Saturday, June 16, 2007

Li'l Ole Me

I know that there are things I know a lot about, and I know there are things I know very little about - aside from "life in general," which is the longest schooling I've ever had, and my diploma is nowhere in sight, which is totally fine with me.


I've seen some posts on other blogs that mention blogging ethics, steering traffic to one's blog, how a meme and meme tagging works, and how to get high mentions on Google. Sometimes I've gotten the general idea, and sometimes I have no idea what they're talking about. I don't even understand how linking to another blog works behind the scenes. A lot of it is over my head, and I'm not interested in learning because I think I have just a few readers, all of whom know me in real life, and so I write my blog for them (in fact, I should probably write, "...and so I write my blog for you").

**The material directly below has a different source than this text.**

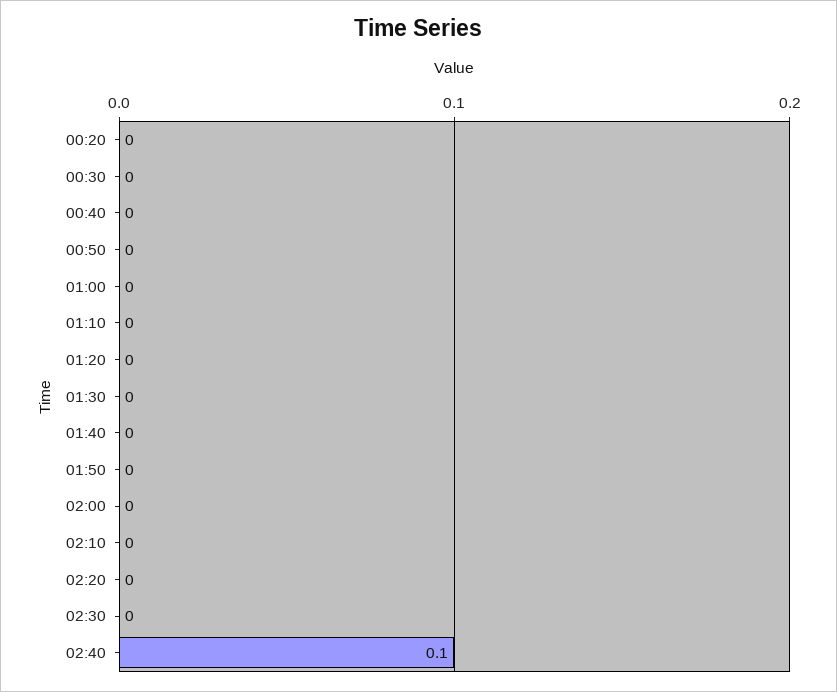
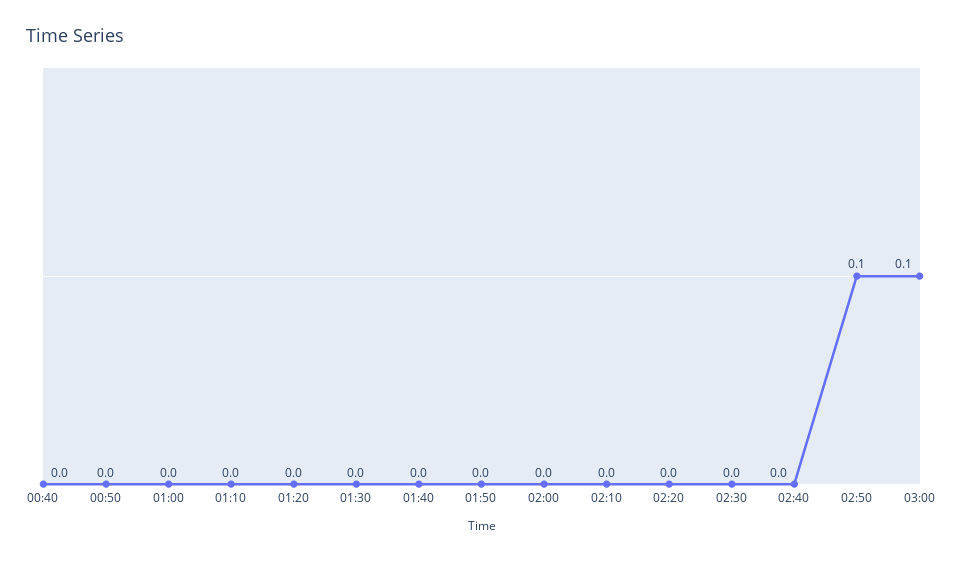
00:20: 0 -> none
00:30: 0 -> none
02:40: 0.1 -> 0
02:50: none -> 0.1
03:00: none -> 0.1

A friend of mine is very net-savvy and follows, oh, about a million blogs a month. She knows what technorati is, how to set up a blog visitor counter, what "monetizing a website" means, and understands Google rankings. She talked to me last night about the blog, the personal information on it, and was saying that by writing about work I could be traced. The way she said this kind of freaked me out, like I need to scope the area when I get to work.


I've been focused on someone doing a name search Google and finding this blog, which is why I use nicknames for just about everybody in my stories (and is why I use the generic "a friend" so much), as well as my own. I hadn't thought about being found through the name of my employer. Maybe I didn't exactly understand what her concern was (someone is going to come to the food bank to find me in real life?) , or maybe I just understood that she was telling me to think about what I want out of and out there in this blog. Maybe I have been directing traffic here by accident, or maybe Blogger's "next blog" arrow has sent someone my way. It could happen. My friend suggested that it has.

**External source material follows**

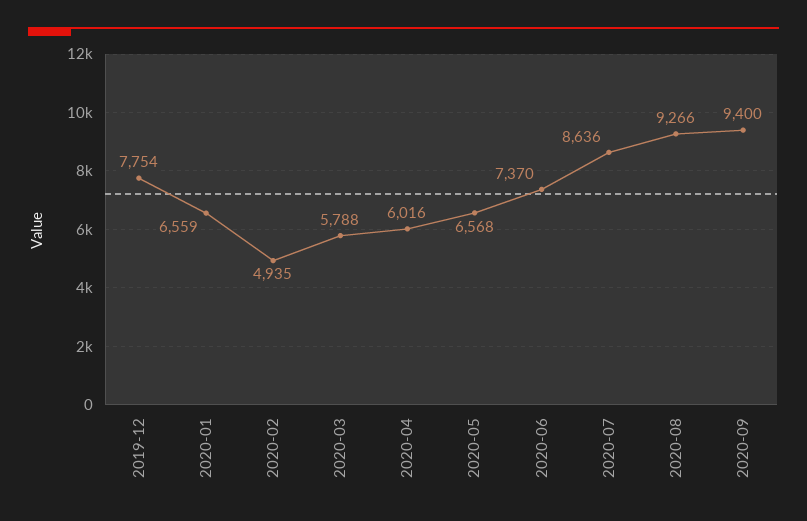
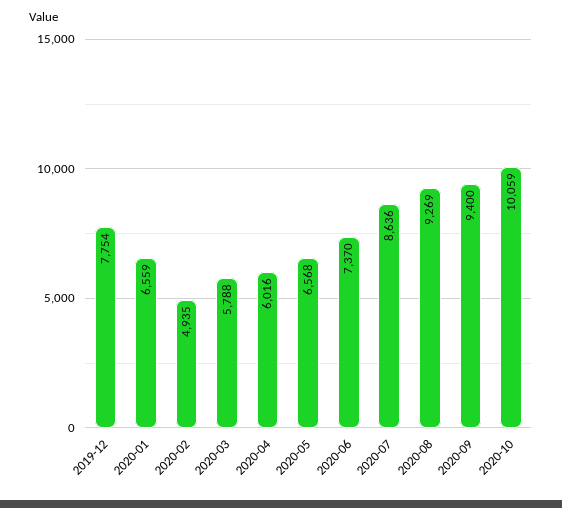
2020-08: 9266 -> 9269
2020-10: none -> 10059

That discussion led to the thought that I'm now writing on the 'net about my employer, which would have never been my intention. But here I am, working for them and so all of my past writings (not to mention any future) are about my employer. Fortunately I've only said good things about the food bank, and I don't have anything bad (really!) to say about it, the FB director, or the FB board, and also fortunately it is not some big state institution or corporation. I will only write about clients without any identifiable characteristics, but I wasn't going to do that anyway. Now, if I ever would have been so inclined, I won't be writing about the volunteers at all.


I suppose I have been terribly naive, but I am still so naive that I still don't exactly understand what consequences might be lurking out there for what actions. I'm still writing for a tiny audience of friends. I may continue assuming that most people wouldn't care about what I write on this project, or I might change the way I leave comments on other people's blogs, which it turns out is one way to steer traffic your way. I didn't really know that.


I told my friend that I was probably going to post about this.